Section 2 Suspension de la couverture des accidents
Art. 8 Principe

1 La couverture des accidents peut être suspendue tant que l’assuré est entièrement couvert pour ce risque, à titre obligatoire, en vertu de la loi fédérale du 20 mars 1981 sur l’assurance-accidents (LAA)1. L’assureur procède à la suspension lorsque l’assuré lui en fait la demande et apporte la preuve qu’il est entièrement assuré conformément à la LAA. Il réduit la prime en conséquence.
2 Les accidents sont couverts en vertu de la présente loi dès que la couverture au sens de la LAA cesse totalement ou en partie.
3 L’assurance-maladie sociale prend en charge les coûts des suites d’accidents qu’elle assurait avant la suspension de la couverture.
1 RS 832.20

Art. 9 Information de l’assuré

Lors de l’affiliation à l’assurance-maladie sociale, l’assureur doit, par écrit, attirer l’attention de l’assuré sur la possibilité de présenter une demande au sens de l’art. 8.
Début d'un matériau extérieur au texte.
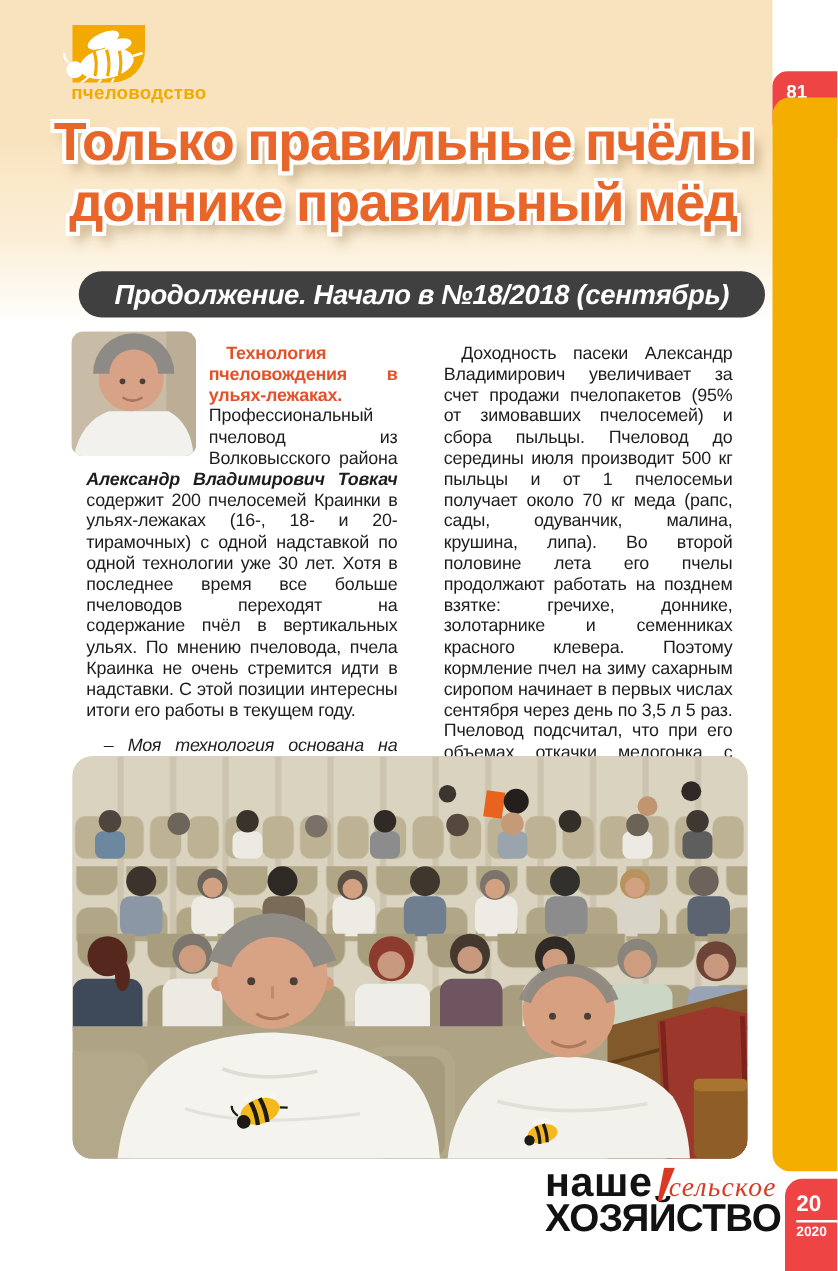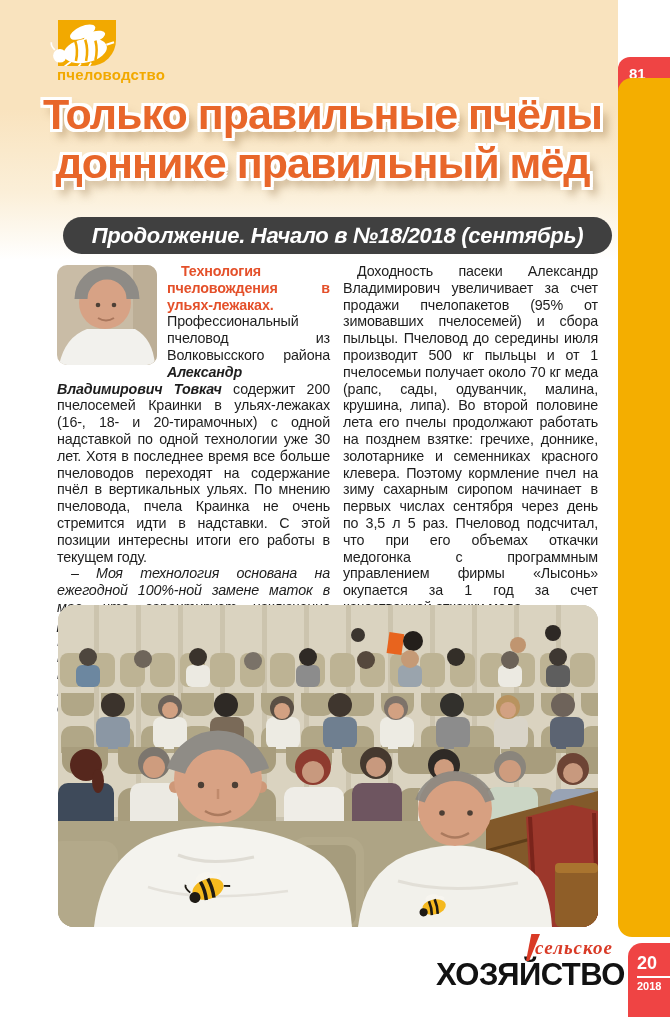--- a/index.html
+++ b/index.html
@@ -34,38 +34,38 @@
                      6px 8px 9px rgba(125,85,35,.50);}
   .banner{left:63px;top:217px;width:549px;height:37px;background:#404040;border-radius:19px;
           color:#fff;font-weight:bold;font-style:italic;font-size:22px;
           display:flex;align-items:center;justify-content:center;letter-spacing:-.3px;}
 
   
   .cols{left:57px;top:263px;width:541px;display:flex;gap:13px;color:#1d1d1d;
         font-size:14.3px;line-height:16.8px;text-align:justify;letter-spacing:-.15px;}
   .col-left{width:273px;}
   .col-right{width:255px;}
-  .cols p{margin:0;}
+  .cols p{margin:12px;}
   .indent{text-indent:14px;}
   .lead-in{color:#E4502A;font-weight:bold;}
   .name{font-weight:bold;font-style:italic;}
   .quote{font-style:italic;}
   .portrait{float:left;width:100px;height:100px;border-radius:10px;overflow:hidden;margin:2px 10px 3px 0;}
 
   
   .photo{left:58px;top:605px;width:540px;height:322px;border-radius:16px;overflow:hidden;background:#C9C2AE;}
 
   
   .logo{left:436px;top:933px;width:182px;color:#121212;}
   .logo-row1{position:relative;height:27px;}
   .l-nashe{font-size:33px;font-weight:bold;line-height:26px;letter-spacing:.5px;}
   .l-slash{position:absolute;left:90px;top:1px;width:14px;height:27px;background:#D93A26;
            clip-path:polygon(38% 0,100% 0,22% 100%,0 100%);}
   .l-selskoe{position:absolute;left:99px;top:4px;font-family:"Liberation Serif", serif;
-             font-style:italic;font-weight:bold;font-size:19px;color:#D93A26;letter-spacing:1px;}
+             font-style:italic;font-weight:normal;font-size:22px;color:#D93A26;letter-spacing:1px;}
   .l-khoz{font-size:31px;font-weight:bold;letter-spacing:-.5px;line-height:29px;}
   .l-tag{font-size:11px;font-weight:bold;color:#E8672A;letter-spacing:.3px;word-spacing:4px;margin:1px 0 0 6px;}
 </style>
 </head>
 <body>
 
 <div class="abs cream"></div>
 
 <div class="abs bee-square"></div>
 <svg class="abs bee-svg" width="86" height="44" viewBox="0 0 100 52">
@@ -267,23 +267,24 @@
       <ellipse cx="0" cy="0" rx="16" ry="10" fill="#F5B91E"></ellipse>
       <path d="M-5,-9 q2,9 0,19 M3,-10 q2,10 0,20" stroke="#1E1A14" stroke-width="3.5" fill="none"></path>
       <circle cx="-15" cy="4" r="5.5" fill="#1E1A14"></circle>
       <path d="M16,2 l6,2 M-18,-2 q-4,-6 -2,-9" stroke="#1E1A14" stroke-width="1.8" fill="none"></path>
     </g>
   </svg>
 </div>
 
 <div class="abs logo">
   <div class="logo-row1">
+    <span class="l-nashe">наше</span>
     <span class="l-slash"></span>
     <span class="l-selskoe">сельское</span>
   </div>
   <div class="l-khoz">ХОЗЯЙСТВО</div>
 </div>
 
 <div class="abs issue">
   <span class="num">20</span>
   <span class="rule"></span>
-  <span class="year">2018</span>
+  <span class="year">2020</span>
 </div>
 
 </body></html>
Art. 10 Fin de la suspension; procédure

1 L’employeur informe par écrit la personne qui quitte son emploi ou cesse d’être assurée contre les accidents non professionnels au sens de la LAA1 qu’elle doit le signaler à son assureur au sens de la présente loi. La même obligation incombe à l’assurance-chômage lorsque le droit aux prestations de cette institution expire sans que l’intéressé prenne un nouvel emploi.
2 Si l’assuré n’a pas rempli son obligation conformément à l’al. 1, l’assureur peut exiger le paiement de la part de la prime correspondant à la couverture de l’accident, y compris les intérêts moratoires, pour la période allant de la fin de la couverture au sens de la LAA jusqu’au moment où il en a eu connaissance. Lorsque l’employeur ou l’assurance-chômage n’ont pas rempli leur obligation conformément à l’al. 1, l’assureur peut faire valoir les mêmes prétentions à leur égard.